Some may say that kind of oscillation, between good and bad, is true of every city, which, of course, is a facile oversimplification. Far more revealing is what those oscillations reveal about ourselves and the cultures that live with them. As Australia faces an election to fought, more on less, on the same issues that dominated politics here thirty years ago, as more an more Australians obviously and visibly lose the battle against obesity, as crime and violence continue to increase, it feels on the one hand that the oscillation is really more of a slow downward spiral.

Then again, reading the nearly excellent Creative magazine and the spectacularly sharp Habitus and Audio technology magazines reminds me why Australian design and business ideas are so influential around the world.

There’s a kind of romance in travelling, in being a global nomad. You get to fall in love with, or be seduced by new places, or at least, to explore their charms. Of course, as feelings harden it can become hard to feel that first rush of passion.

Being in London this time last year I had a great time, felt very “at home,” yet was troubled by a lot of things (from crime, to infrastructure, to the over-sexualised popular culture). By contrast, Paris, a city I have never lived in, just won me over. Living in Hong Kong makes me constantly think I’ve spent too many years in Asia, yet I can’t wait to go back to Tokyo!

In a way, the object of my animus is not simply Australian culture, but the present state of my peripatetic lifestyle. I feel no great desire to “settle” in any one place. Yet, I look upon another international move (an inevitability from Hong Kong) with a mix of dread and longing.

Four years in Hong Kong have taught me that what some people prize about that city doesn’t matter much to me and that some things (like cramp living space) will be an eternal frustration. Despite that, this has been a productive year, I’ve finally managed to build a small network of friends and acquaintances and the small patterns of day to day life in Hong Kong are convenient, comfortable and familiar.

Is that enough?

Responses
Toni 14 years ago

On Saturday, for the first time ever, we turned left when boarding an aeroplane. The reason, of course, was that they were using the centre door, rather than the front.
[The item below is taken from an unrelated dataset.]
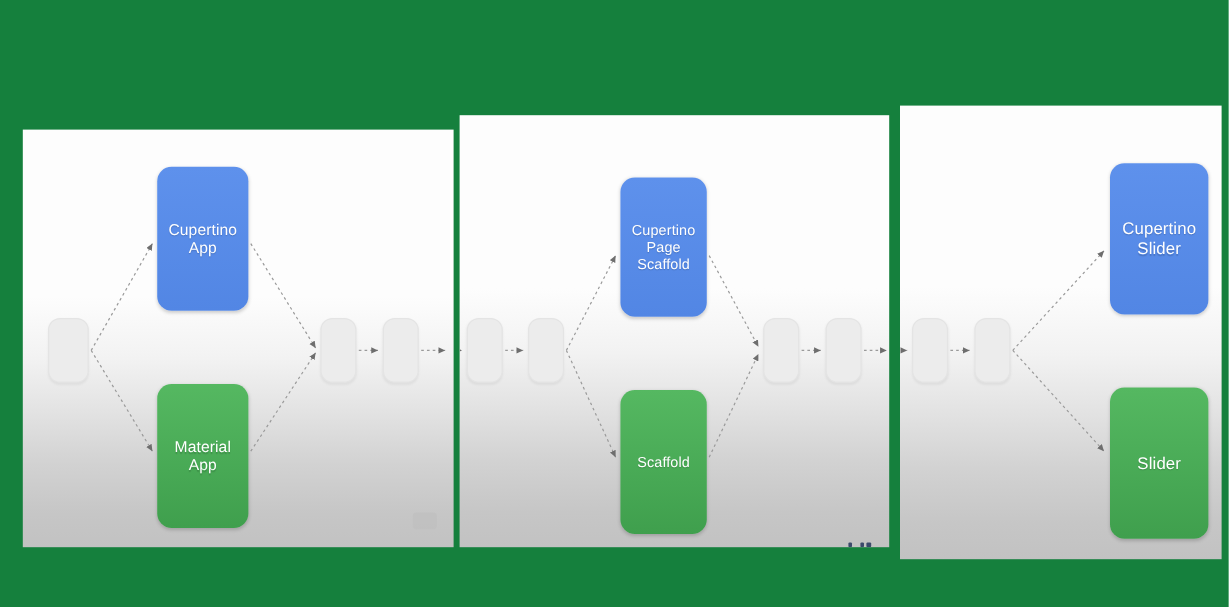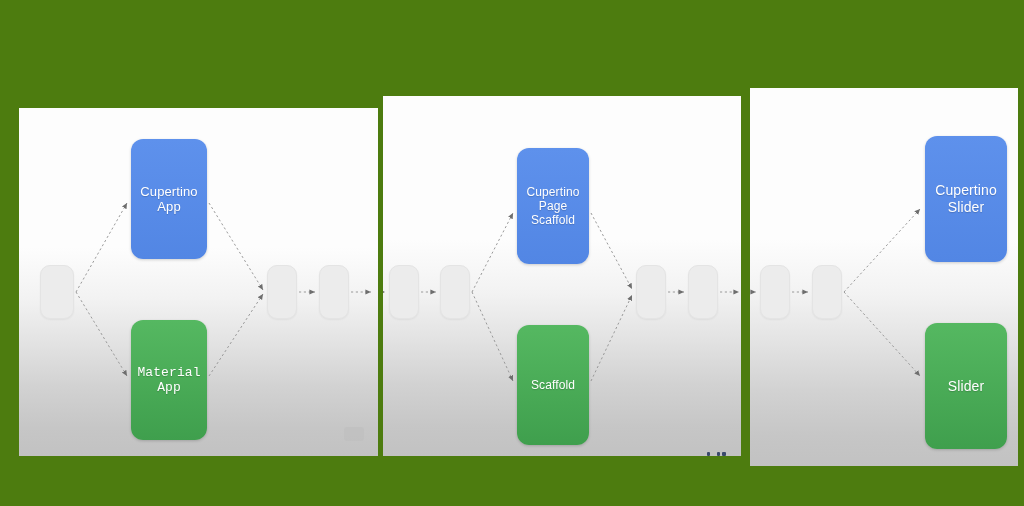"Cupertino" #stage { background: #4d7c0f -> #15803d }
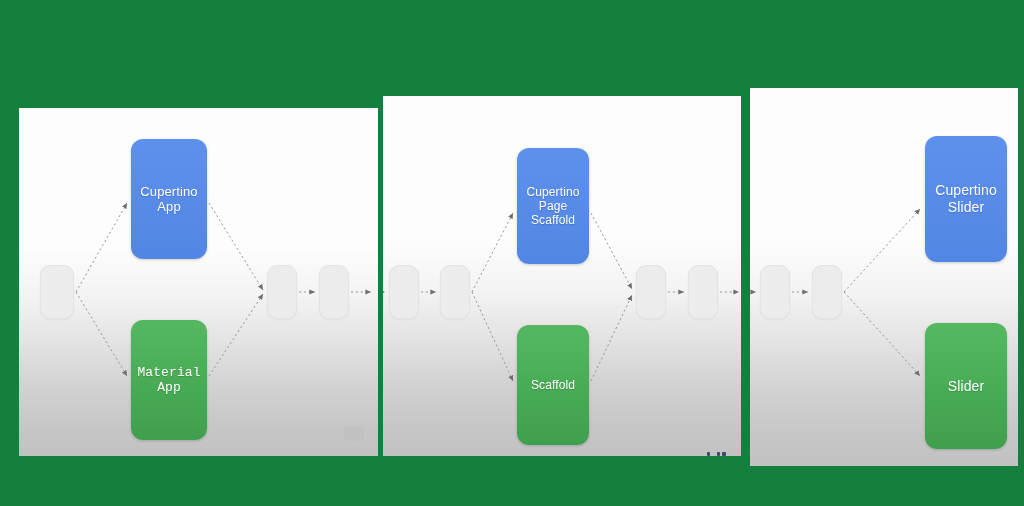"Material" div.node { font-family: Liberation Mono, monospace -> none }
My observation is that one can dismiss people and places if they can be stereotyped, but when one actually knows them as individuals then they start to have value. I have noticed this with remote employers, who will try to resist becoming familiar with their staff in other countries in case it causes difficulties when the time comes to fire them.

As for having a home, there’s a quote I faintly remember about the whole point of travel being to enable you to feel a foreigner when you finally returned to your own country. In your case that’s probably been made more difficult by having to first decide which country that would be. I suspect that building successful business networks will not be enough, and may make your next move even more difficult and frustrating, since you’ll be tearing up roots you worked so hard to create. Maybe the next move could be one with a longer term residence in mind, particularly your daughter grows up. We moved house a number of times when I was a child, and it made me want residential stability as I grew older, even to thew point of hating redecorating and change in my teens, and still to a degree now.

Susie 14 years ago

Hi Fernando,

Just dropped by from the Among Worlds blog. Your blog’s great! Really love the images, plus I’m an Aussie, and find lots to echo with in your latest post.

Take care, keep up the great blogging,
Susie

Fernando Gros 14 years ago

Toni – not having a “home” is certainly an issue for me. In a way it is funny, since I lived in the same house, growing up, for nearly twenty years. I had some deep roots before I started “wandering.” Given the choice, I would like the next move to be, if not permanent, than certainly longer term. I’ve been in Hong Kong for four years now and although it has, for the most part, been a good experience, I never planned to be here that long.

Fernando Gros 14 years ago

Susie, thanks for your comments and for stopping by to read.